This work proposes UFO-DETR, an end-to-end detection framework designed to address the challenges of tiny object detection in drone imagery, including large scale variations, dense distributions, and the limited performance of general-purpose detectors. UFO-DETR integrates the LSKNet backbone with DAttention and AIFI modules to effectively model multi-scale spatial relationships. It further introduces the novel DynFreq-C3 module, which enhances small object representation through cross-spatial-frequency feature augmentation. While maintaining a lightweight and efficient architecture, UFO-DETR significantly outperforms RT-DETR-L in both accuracy and computational efficiency, making it well-suited for edge computing scenarios in unmanned aerial vehicle applications.

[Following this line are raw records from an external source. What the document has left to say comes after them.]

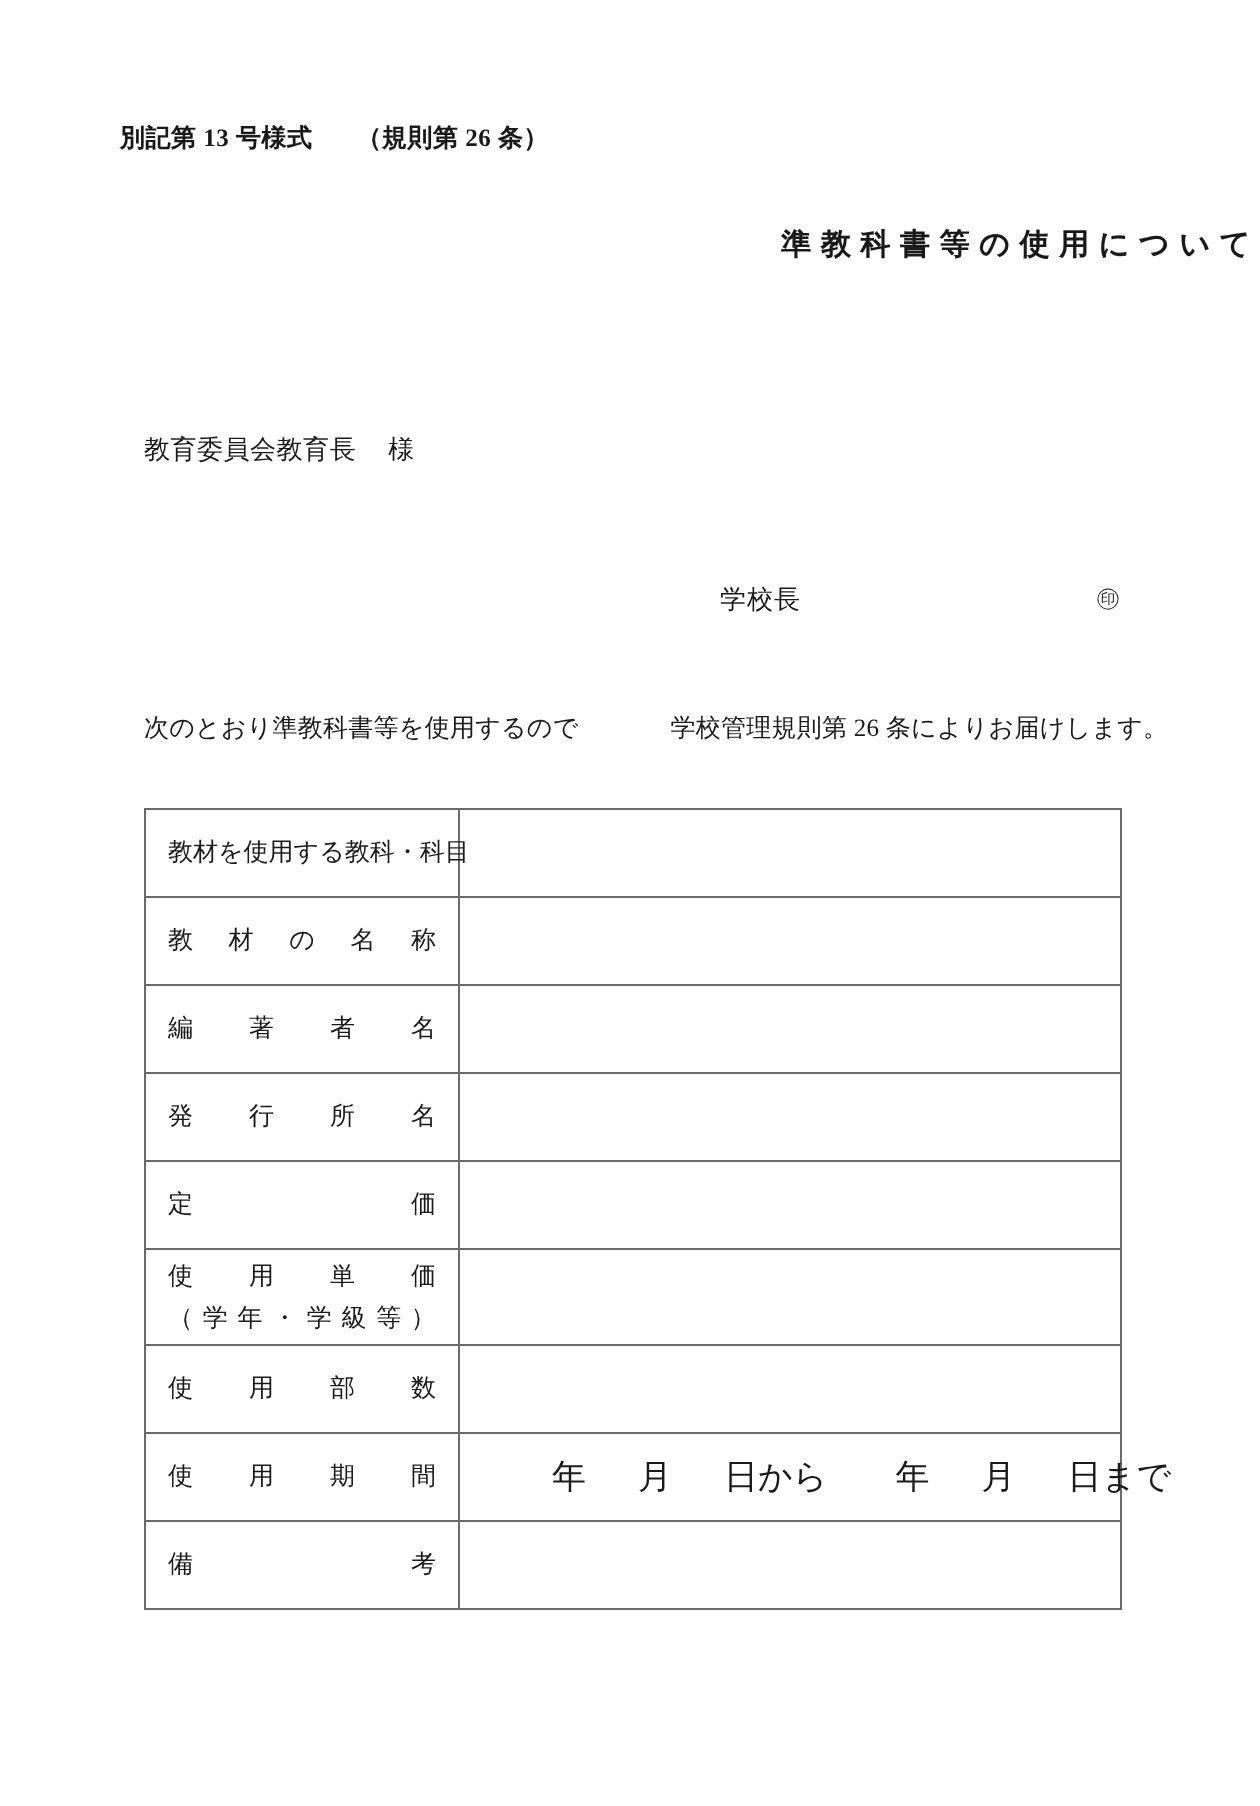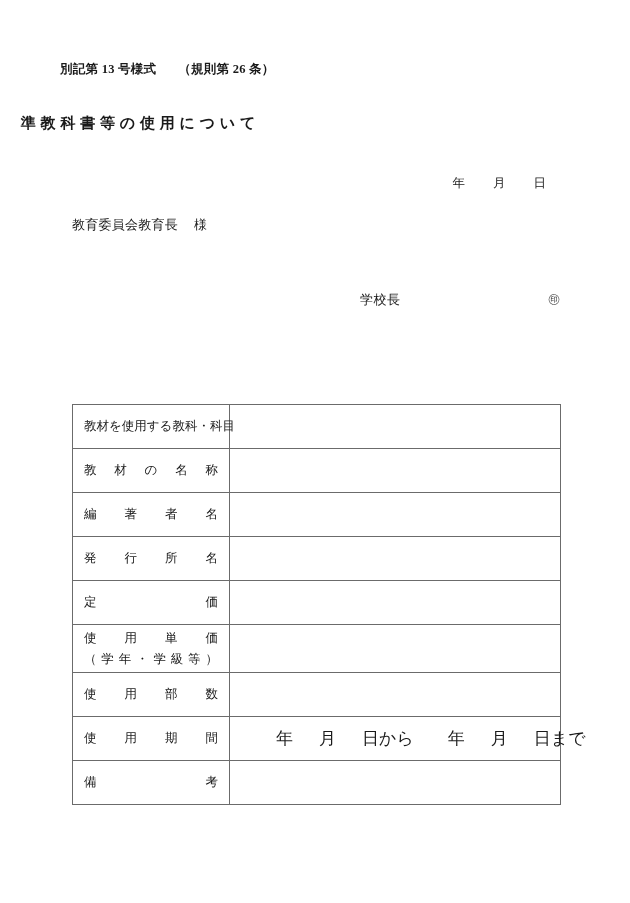--- a/index.html
+++ b/index.html
@@ -40,21 +40,21 @@
   .form-no .rule {
     font-weight: bold;
   }
 
   
   .doc-title {
     position: absolute;
     left: 0;
     right: 0;
     top: 112px;
-    text-align: left;
+    text-align: right;
     font-size: 15px;
     font-weight: bold;
     letter-spacing: 0.32em;
     text-indent: 0.32em;
     line-height: 1.5;
     white-space: nowrap;
     padding-left: 16px;
   }
 
   
@@ -200,33 +200,33 @@
 <body>
 
 <div class="page">
 
   <div class="form-no">
     <span>別記第 13 号様式</span><span class="gap"></span><span class="rule">（規則第 26 条）</span>
   </div>
 
   <div class="doc-title">準教科書等の使用について</div>
 
-  <div class="date-line">
-    <span>年</span><span class="dgap"></span><span>月</span><span class="dgap"></span><span>日</span><span class="tail"></span>
-  </div>
 
   <div class="addressee">
     <span>教育委員会教育長</span><span class="sama">様</span>
   </div>
 
   <div class="principal-row">
     <span class="label">学校長</span>
     <span class="seal">㊞</span>
   </div>
 
+  <div class="statement">
+    <span>次のとおり準教科書等を使用するので</span><span class="sgap"></span><span>学校管理規則第 26 条によりお届けします。</span>
+  </div>
 
   <table class="form-table">
     <tbody>
       <tr>
         <td class="label-cell">
             <span class="plain">教材を使用する教科・科目</span>
           </td>
         <td class="value-cell"></td>
       </tr>
       <tr>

Small target detection in UAV imagery faces significant challenges such as scale variations, dense distribution, and the dominance of small targets. Existing algorithms rely on manually designed components, and general-purpose detectors are not optimized for UAV images, making it difficult to balance accuracy and complexity. To address these challenges, this paper proposes an end-to-end object detection framework, UFO-DETR, which integrates an LSKNet-based backbone network to optimize the receptive field and reduce the number of parameters. By combining the DAttention and AIFI modules, the model flexibly models multi-scale spatial relationships, improving multi-scale target detection performance. Additionally, the DynFreq-C3 module is proposed to enhance small target detection capability through cross-space frequency feature enhancement. Experimental results show that, compared to RT-DETR-L, the proposed method offers significant advantages in both detection performance and computational efficiency, providing an efficient solution for UAV edge computing.